Population clustering analysis with spatial information implemented in TESS gave results similar to that of STRUCTURE with locprior information and suggested that there are two clusters in WTAL, with a few individuals migrating between these (see S2 Fig). GENELAND inferred four clusters (k = 4), but most of the individuals were assigned only to three clusters with high spatial consistency and clearly defined cluster boundaries (Fig 2e), and only four individuals were assigned to the fourth cluster.

Taken as a whole, the different Bayesian clustering methods converged in identifying two distinct genetic clusters, i.e. RTR and CTR including adjoining FDs. The third cluster detected by GENELAND supports the subdivision of CTR and its adjoining FDs also identified by STRUCTURE (Fig 2c). The multivariate DAPC identified K = 3 or 4 as the optimal number of clusters according to the Bayesian information criteria (see S3a Fig). The DAPC output supports the findings of the other Bayesian clustering methods (STRUCTURE, TESS and GENELAND) that there are at least two populations in WTAL. The subdivision in CTR and adjoining FDs identified by STRUCTURE and GENELAND was not as clear in the DAPC analysis, as the spatial extant of the clusters of CTR and its adjoining FDs (see S3b Fig) overlapped substantially although the centroids were separate. sPCA (see S4 Fig) and GLSI from AIS (Fig 3) revealed variation in allele frequency from western RTR to CTR and its adjoining forest divisions. However, shade gradients in sPCA quantify the degree of genetic differentiation and the observed large value also reveals that the tigers from WTAL form two genetic clusters (see S4 Fig).

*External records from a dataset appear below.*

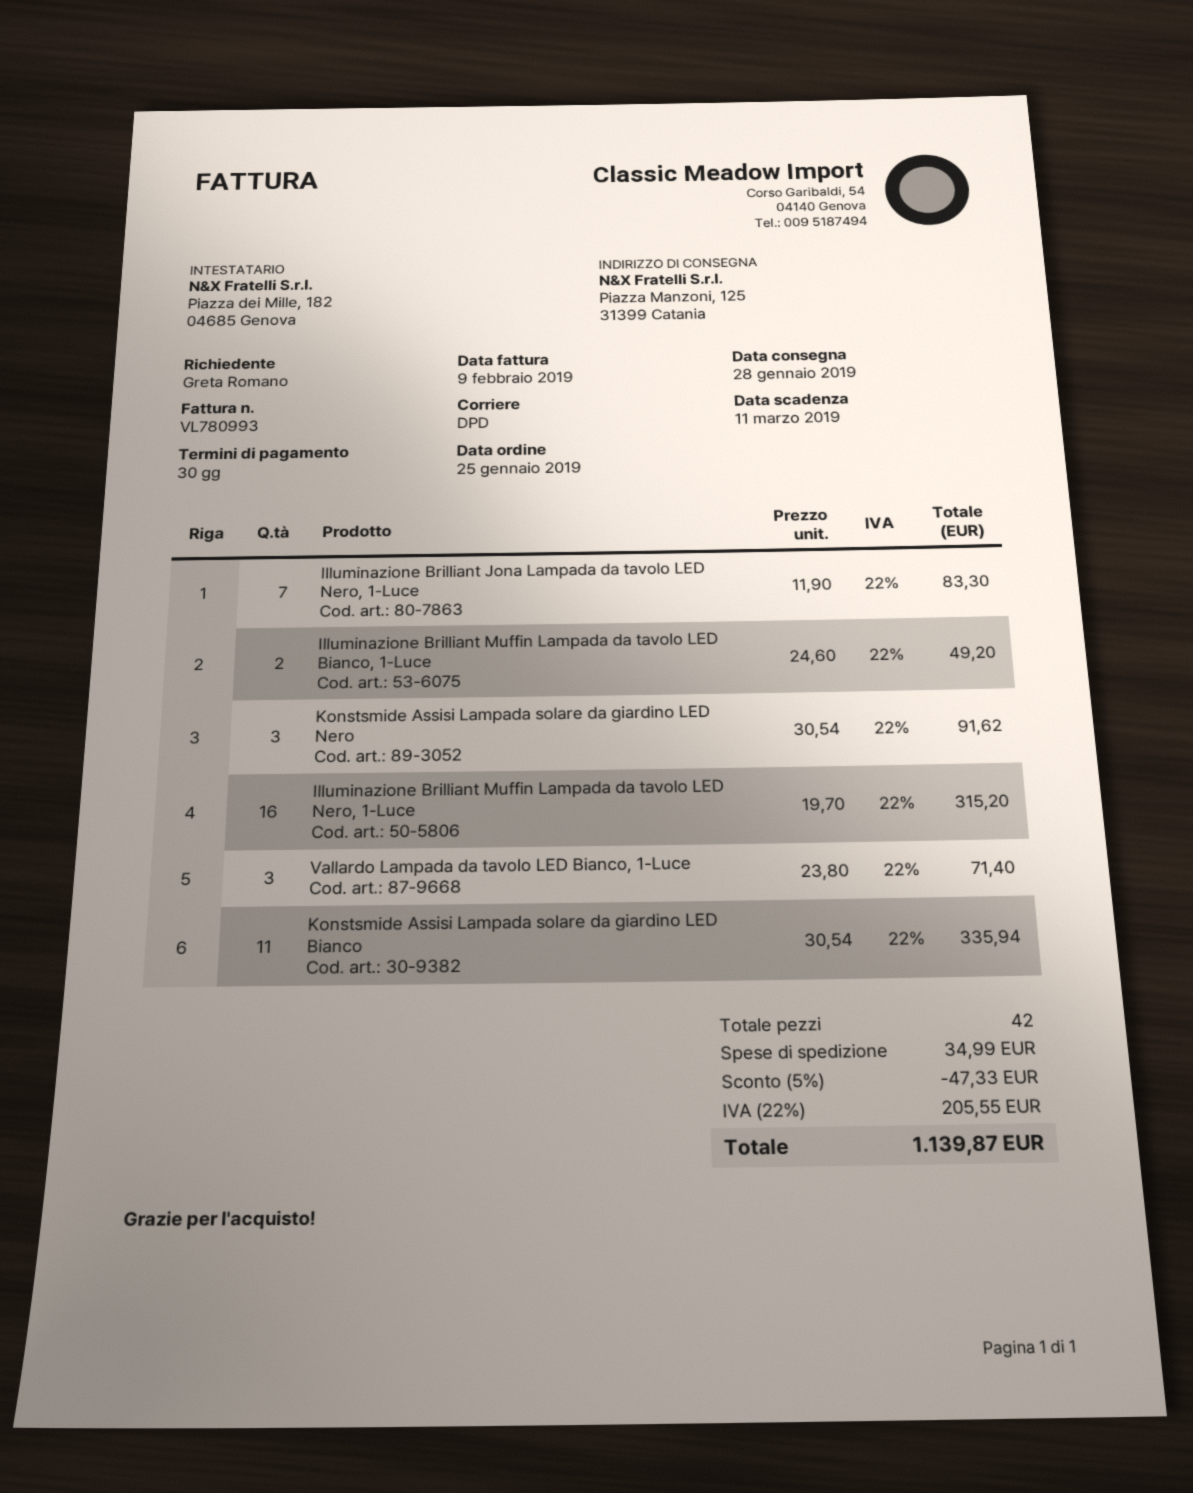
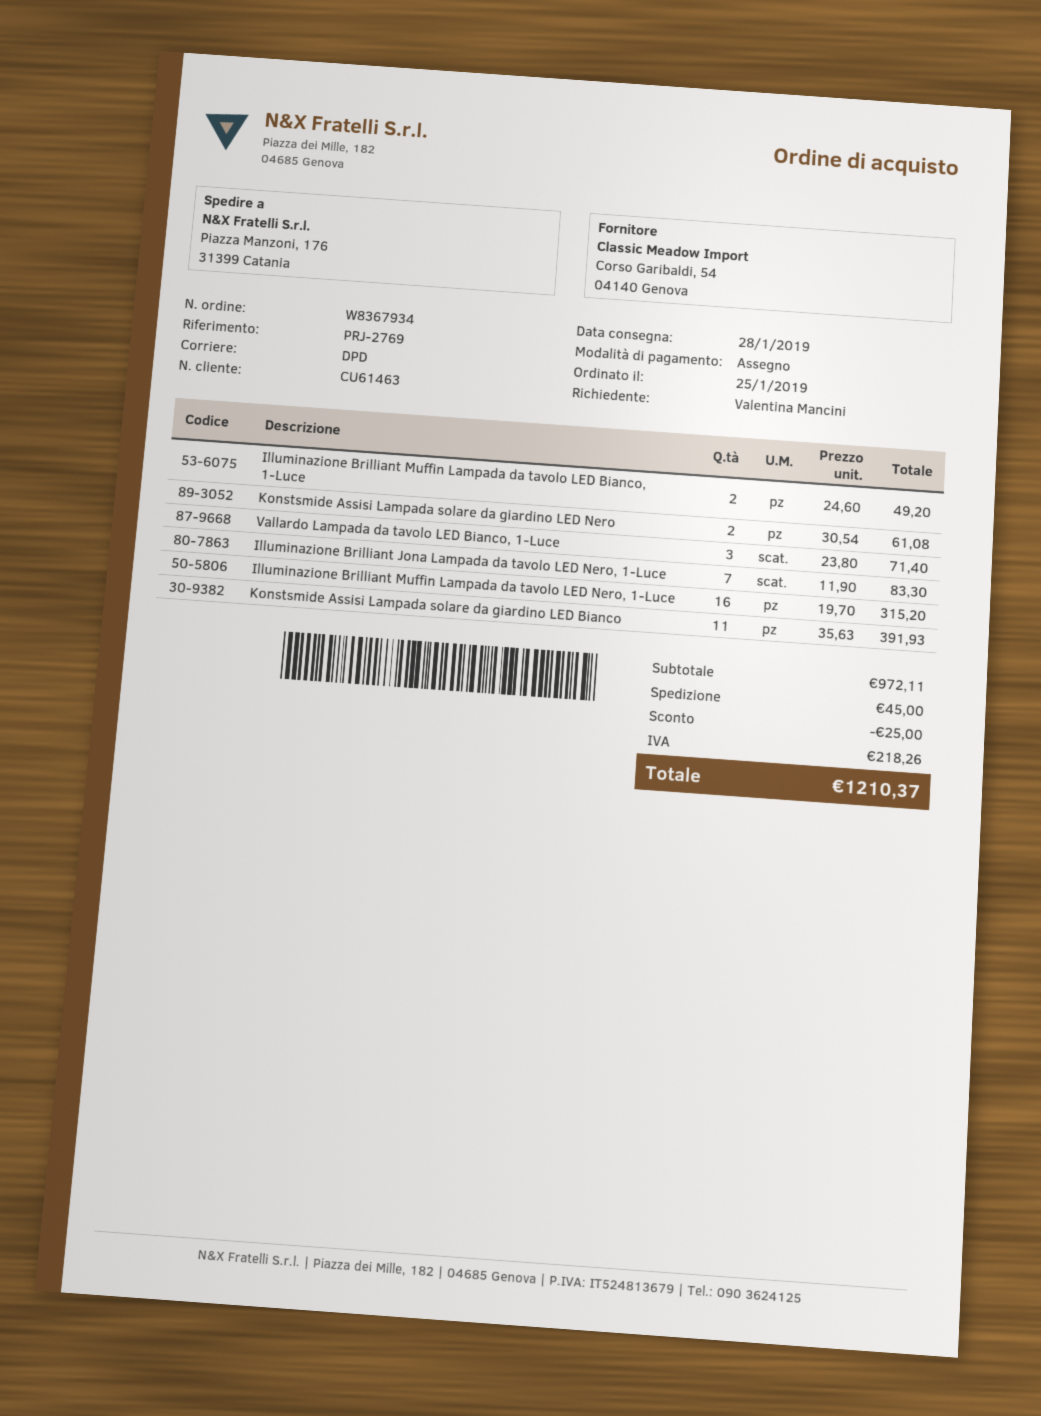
ordered by: Greta Romano -> Valentina Mancini
ship to: Piazza Manzoni, 125, 31399 Catania -> Piazza Manzoni, 176, 31399 Catania
Konstsmide Assisi Lampada solare da giardino LED Nero: 3 x 30.54 = 91.62 -> 2 x 30.54 = 61.08
Konstsmide Assisi Lampada solare da giardino LED Bianco: 11 x 30.54 = 335.94 -> 11 x 35.63 = 391.93
discount: 47.33 -> 25.00
shipping: 34.99 -> 45.00
tax: 205.55 -> 218.26
total: 1139.87 -> 1210.37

Fig 3. Genetic Landscape Shape Interpolation (GLSI).

Surface plot heights reflect genetic distance patterns over the geographical landscape examined.

The pairwise FST value (FST = 0.060, p = 0.01) between RTR and CTR tiger populations in WTAL suggested moderate historical gene flow among the populations. The level of genetic differentiation in CTR and adjoining forest divisions suggested high gene flow between these populations (FST values ranged 0.01 to 0.04, Table 3). AMOVA analyses revealed that most of the variance (93.14%) originates from within the populations while variance between populations and among group is less, i.e., 1.56% and 4.54% respectively. The FST value calculated with AMOVA (FST = 0.061; p<0.001) also suggests significant differentiation between the populations (S2 Table). The long-term migration using BAYESASS resulted in low and asymmetric migration rates, more from CTR to RTR (0.089%) than from RTR to CTR (0.007%) (Table 4). GENECLASS 2.0 detected only two first-generation migrants from CTR to RTR and one that had migrated from RTR to CTR (S3 Table).

Table 4. Migration rates detected using BAYESASS for each population with 95% credible set.

The results of the sibship assignment analysis carried out using COLONY are shown in Fig 4. Shared sibship between tigers from different populations is an indication of migration, while the frequency of siblings within a population indicates the effective population size and number of residents. There were more full and half sibship assignments within populations than between populations (Fig 4). The existence of a within-population sibship suggests that most of the individuals in Corbett and Rajaji are residents, but the existence of between-population sibship indicates migration of tigers between the populations. Overall, the number of half sibship is greater than the number of full sibship. CTR and its adjoining FDs have more sibship than RTR (Fig 4).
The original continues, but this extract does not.